Want to share your content on R-bloggers? click here if you have a blog, or here if you don't.
Data Science has (unnecessarily) divided the world into two halves – R users and Python users. Irrelevant of the group you belong to, there’s one thing you have to admit – each language individually has libraries far superior to anything available in the alternative. For example, R Shiny is much easier for beginners than anything Python offers. But what about basic data visualization? That’s where this Matplotlib vs. ggplot article comes in.
Today we’ll see how R and Python compare in basic data visualization. We’ll compare their standard plotting libraries – Matplotlib and ggplot to see which one is easier to use and which looks better at the end. We’ll also show you how to include Matplotlib charts in R Shiny dashboards, as that’s been a common pain point for Python users. What’s even better, the chart will react to user input.
Want to use R and Python together? Here are 2 packages you get you started.
Table of contents:
- Matplotlib vs. ggplot – Which is Better for Basic Plots?
- Matplotlib vs. ggplot – Which is easier to customize?
- How to Include ggplot Charts in R Shiny
- How to Use Matplotlib Charts in R Shiny
- Summary of Matplotlib vs. ggplot
Matplotlib vs. ggplot – Which is Better for Basic Plots?
There’s no denying that both Matplotlib and ggplot don’t look the best by default. There’s a lot you can change, of course, but we’ll get to that later.

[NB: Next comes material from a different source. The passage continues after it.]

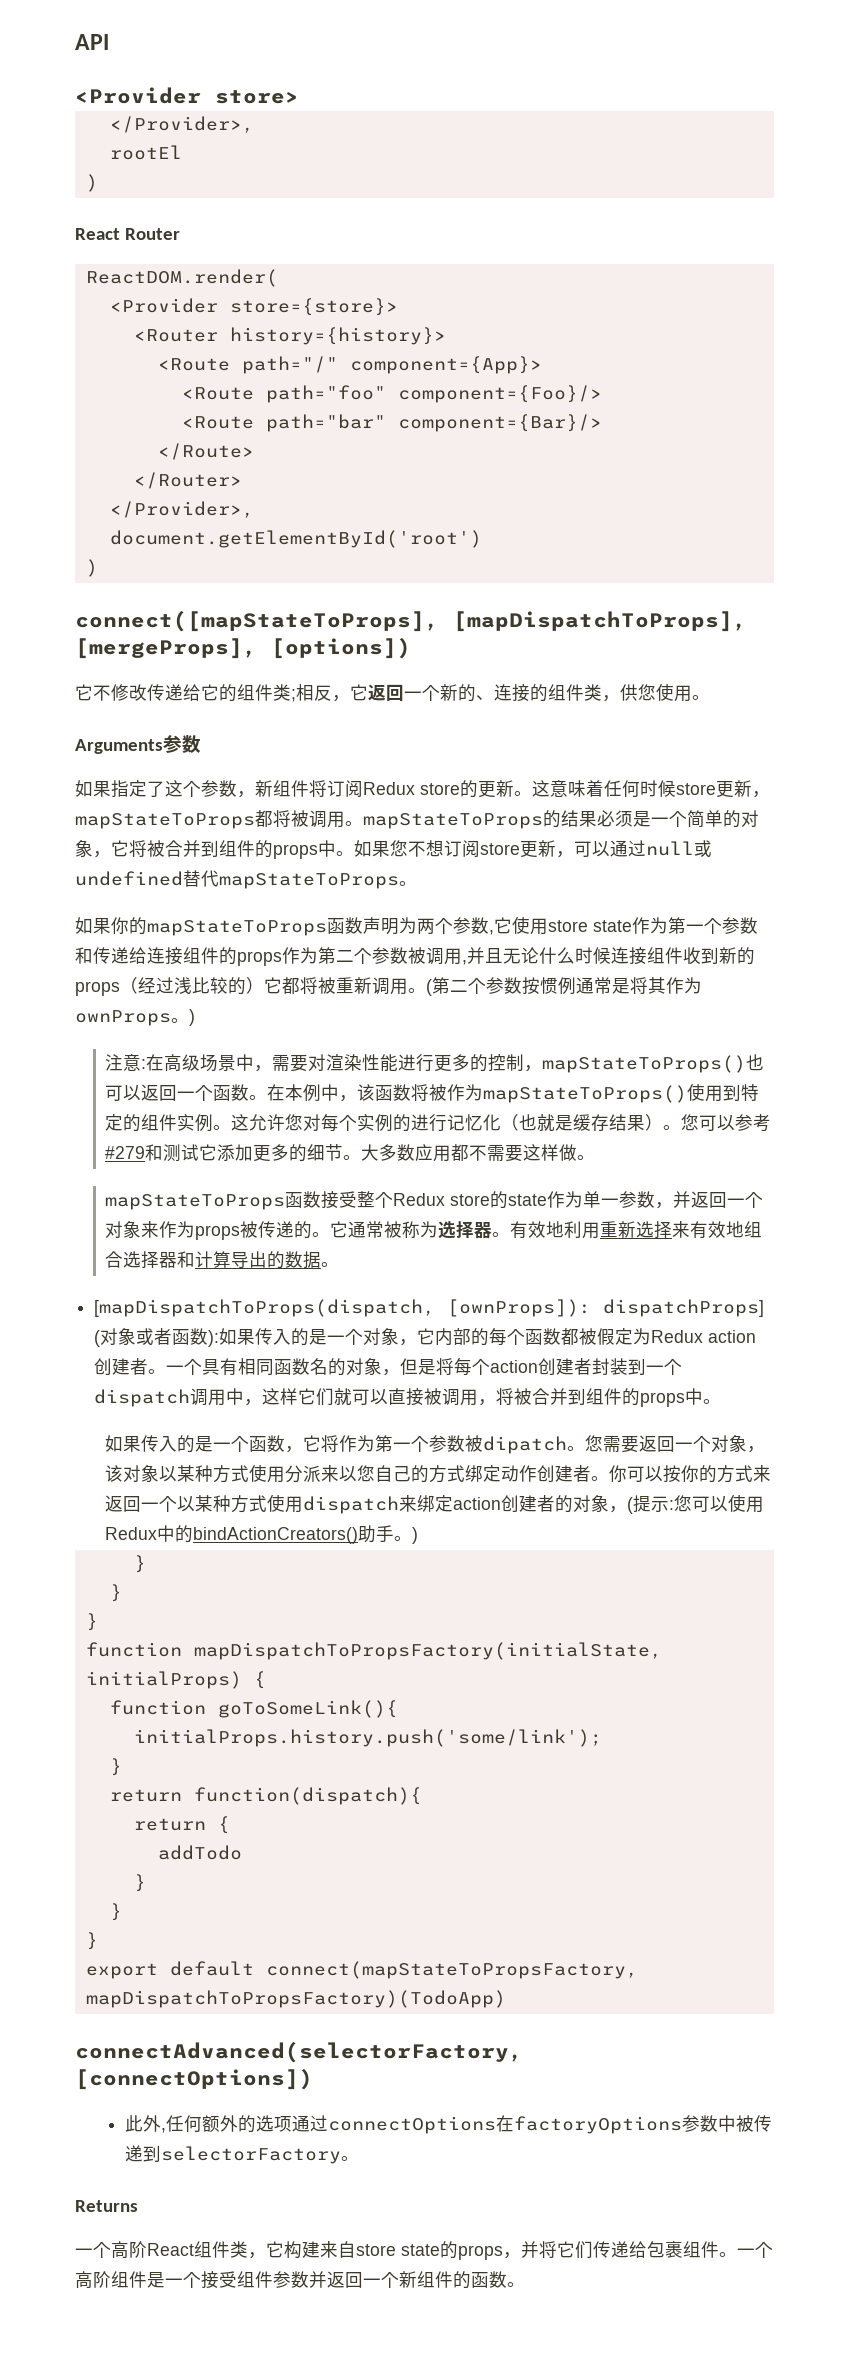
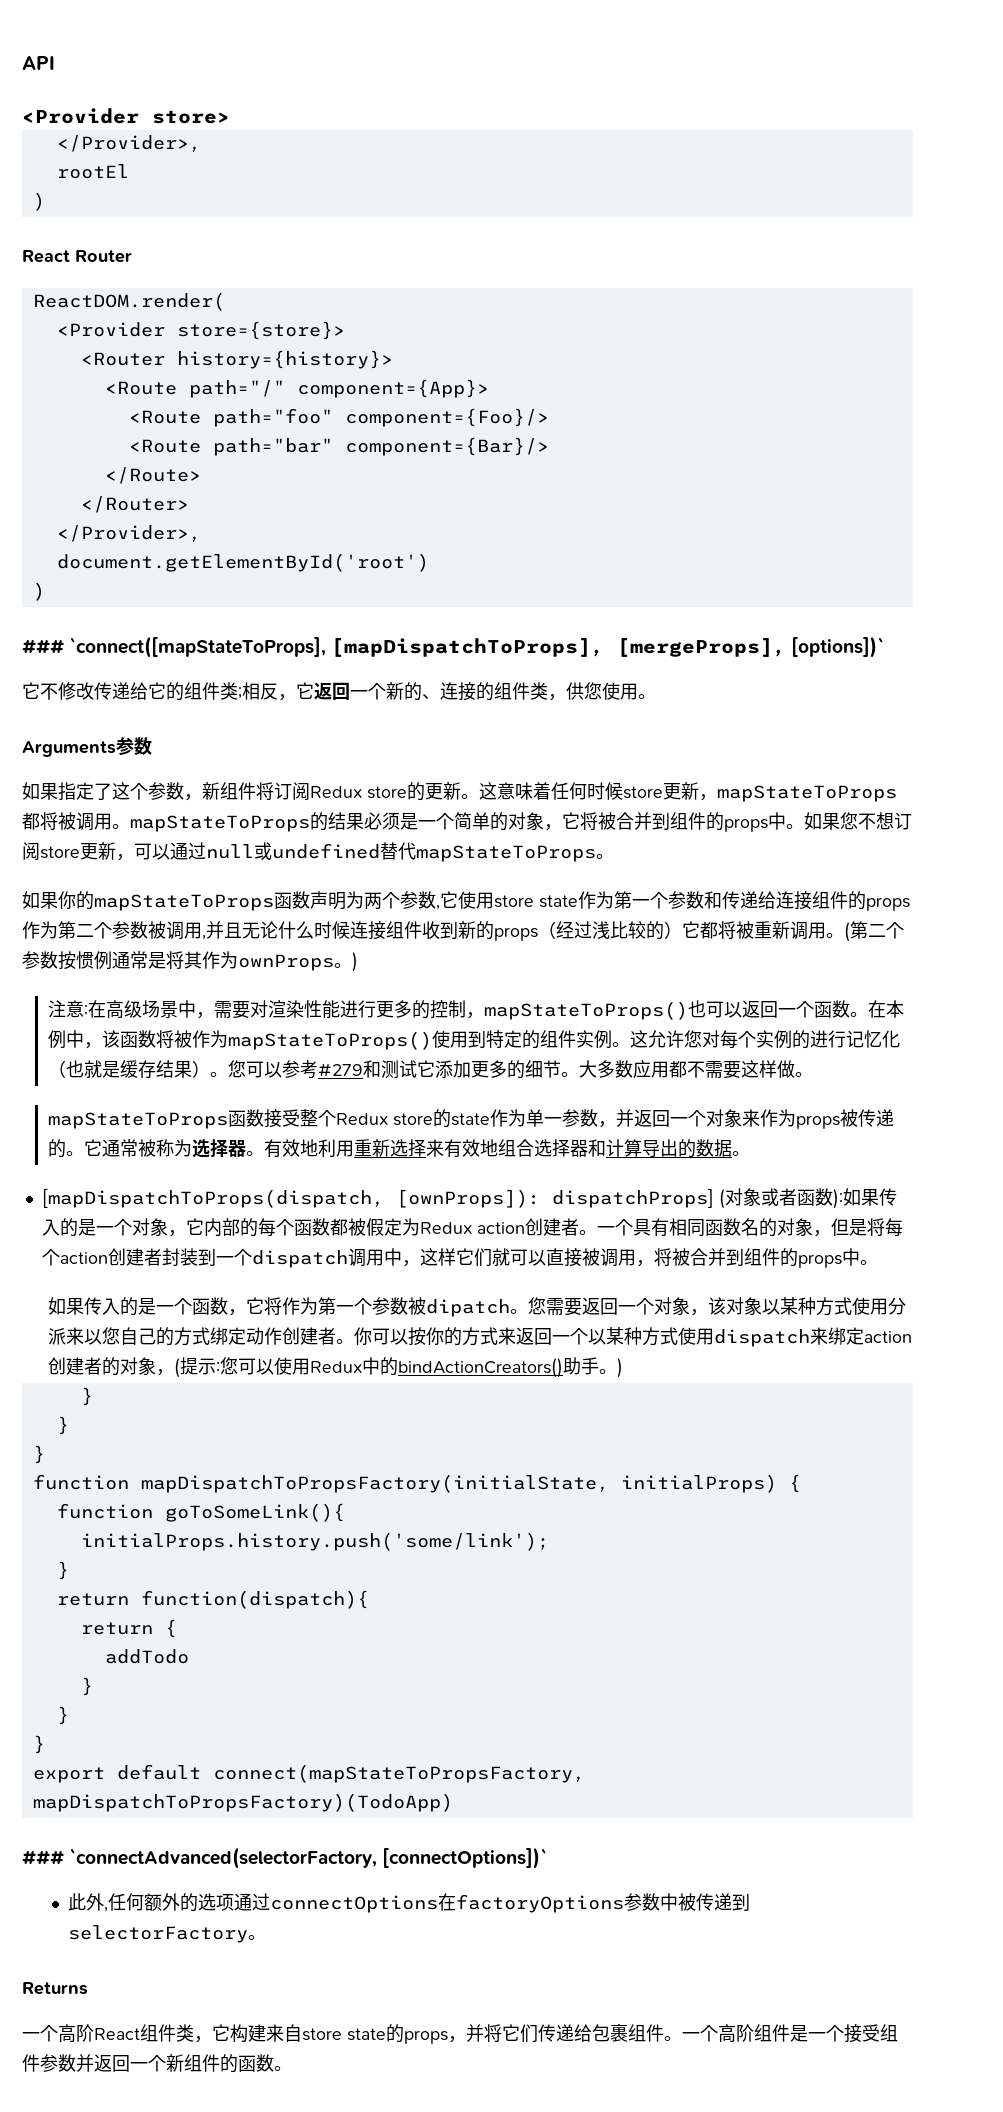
- connect([mapStateToProps], [mapDispatchToProps], [mergeProps], [options])
+ ### `connect([mapStateToProps], [mapDispatchToProps], [mergeProps], [options])`
- connectAdvanced(selectorFactory, [connectOptions])
+ ### `connectAdvanced(selectorFactory, [connectOptions])`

The aim of this section is to compare Matplotlib and ggplot in the realm of unstyled visualizations.
To keep things simple, we’ll only make a scatter plot of the well-known mtcars
dataset, in which X-axis shows miles per gallon and Y-axis shows the corresponding horsepower.
Are you new to scatter plots? Here’s our complete guide to get you started.
There’s not a lot you have to do to produce this visualization in R ggplot:
library(ggplot2) ggplot(data = mtcars, aes(x = mpg, y = hp)) + geom_point()
It’s a bit dull by default, but is Matplotlib better?
The mtcars
dataset isn’t included in Python, so we have to download and parse the dataset from GitHub. After doing so, a simple call to ax.scatter()
puts both variables on their respective axes:
import pandas as pd import matplotlib.pyplot as plt mtcars = pd.read_csv("https://gist.githubusercontent.com/ZeccaLehn/4e06d2575eb9589dbe8c365d61cb056c/raw/898a40b035f7c951579041aecbfb2149331fa9f6/mtcars.csv", index_col=[0]) fig, ax = plt.subplots(figsize=(13, 8)) ax.scatter(x=mtcars["mpg"], y=mtcars["hp"])
It would be unfair to call ggplot superior to Matplotlib, for the pure fact that the dataset comes included with R. Python requires an extra step.
From the visual point of view, things are highly subjective. Matplotlib figures have a lower resolution by default, so the whole thing looks blurry. Other than that, declaring a winner is near impossible.
Do you prefer Matplotlib or ggplot2 default stylings? Let us know in the comment section below.
Let’s add some styles to see which one is easier to customize.
Matplotlib vs. ggplot – Which is easier to customize?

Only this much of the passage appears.